> Your assignment: Search the entries for the word "THAT". Copy every line where it turns up.

> Data provided:
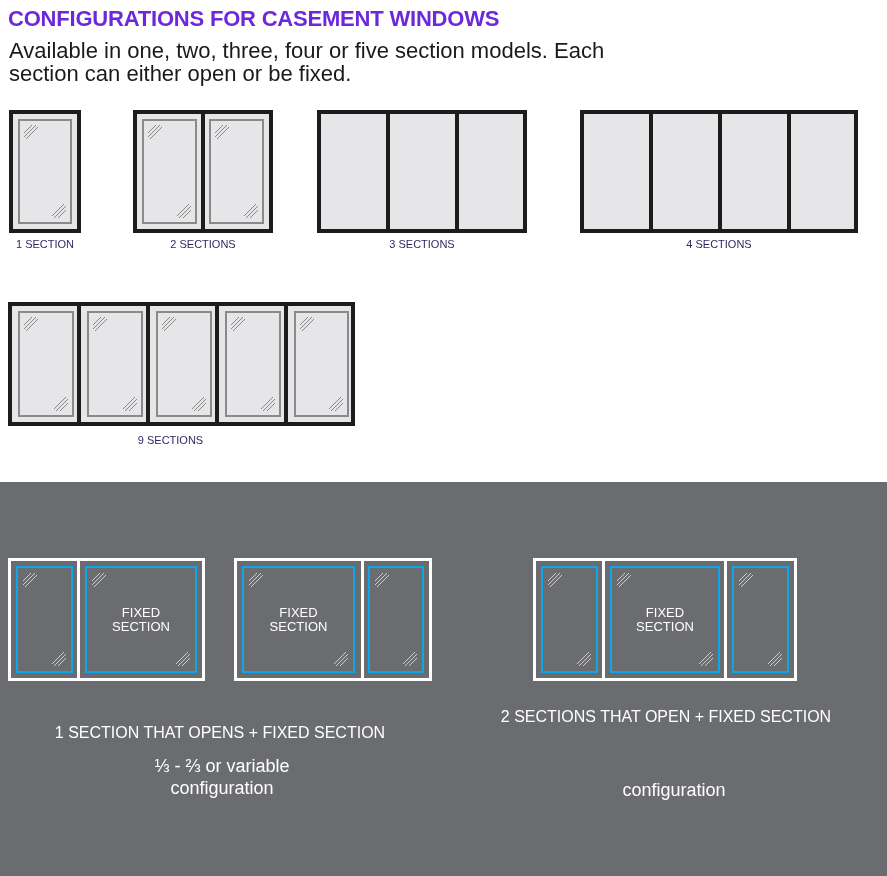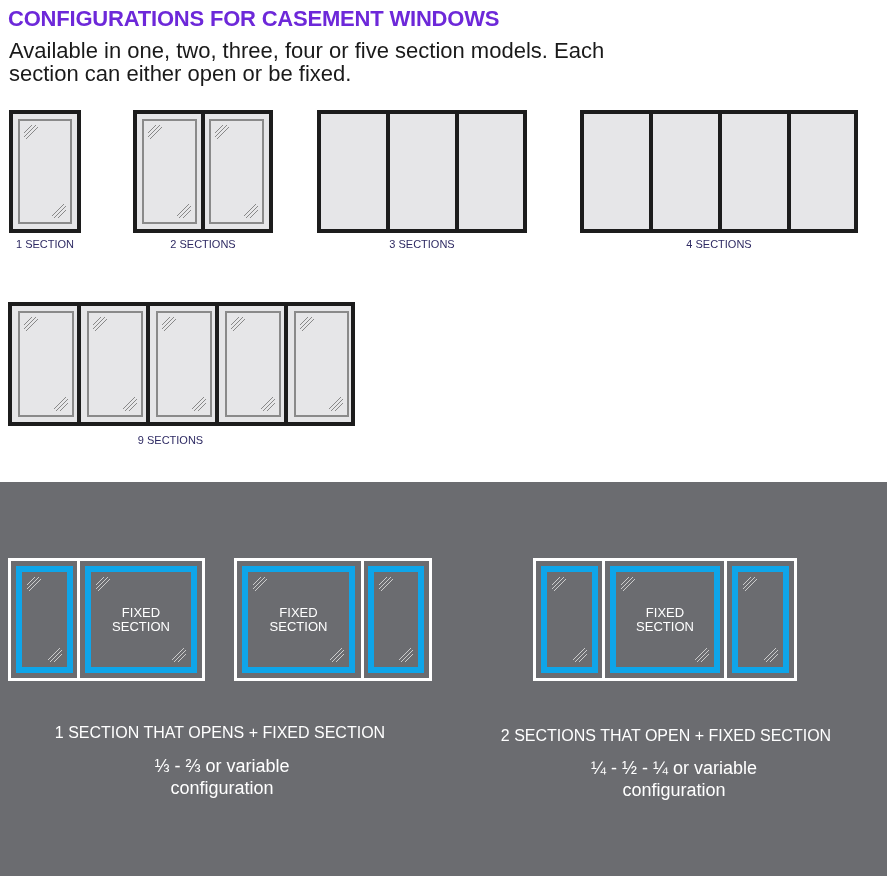--- a/index.html
+++ b/index.html
@@ -26,21 +26,21 @@
   .label {
     position: absolute; font-size: 11px; color: #2e2a63;
     text-align: center; white-space: nowrap;
   }
   .dark-panel {
     position: absolute; left: 0; top: 482px; width: 887px; height: 394px;
     background: #6b6c70;
   }
   .wframe { position: absolute; box-sizing: border-box; border: 3px solid #ffffff; }
   .wsplit { position: absolute; background: #ffffff; width: 3px; }
-  .wsash { position: absolute; box-sizing: border-box; border: 6px solid #0ea5e9; }
+  .wsash { position: absolute; box-sizing: border-box; border: 2px solid #0ea5e9; }
   .fixed-text {
     position: absolute; color: #ffffff; font-size: 13px; line-height: 14px;
     text-align: center; width: 100%; left: 0; top: 50%; transform: translateY(-50%);
   }
   .cap {
     position: absolute; color: #ffffff; font-size: 16px; text-align: center; white-space: nowrap;
   }
   .sub {
     position: absolute; color: #ffffff; font-size: 18px; line-height: 22px; text-align: center;
   }
@@ -275,15 +275,15 @@
           <line x1="3" y1="15" x2="15" y2="3" stroke="#ccc"></line>
           <line x1="5" y1="17" x2="17" y2="5" stroke="#ccc"></line>
           <line x1="9" y1="17" x2="17" y2="9" stroke="#ccc"></line>
         </svg>
     </div>
   </div>
 
   <div class="cap" style="left:20px;top:242px;width:400px;">1 SECTION THAT OPENS + FIXED SECTION</div>
   <div class="sub" style="left:32px;top:273px;width:380px;"><span>⅓ - ⅔ or variable</span><br><span>configuration</span></div>
 
-  <div class="cap" style="left:466px;top:245px;width:400px;">2 SECTIONS THAT OPEN + FIXED SECTION</div>
-  <div class="sub" style="left:484px;top:275px;width:380px;"><span>¼ - ½ - ¼ or variable</span><br><span>configuration</span></div>
+  <div class="cap" style="left:466px;top:226px;width:400px;">2 SECTIONS THAT OPEN + FIXED SECTION</div>
+  <div class="sub" style="left:484px;top:275px;width:380px;"><br><span>configuration</span></div>
 </div>
 
 </body></html>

> Output:
   <div class="cap" style="left:20px;top:242px;width:400px;">1 SECTION THAT OPENS + FIXED SECTION</div>
-  <div class="cap" style="left:466px;top:245px;width:400px;">2 SECTIONS THAT OPEN + FIXED SECTION</div>
+  <div class="cap" style="left:466px;top:226px;width:400px;">2 SECTIONS THAT OPEN + FIXED SECTION</div>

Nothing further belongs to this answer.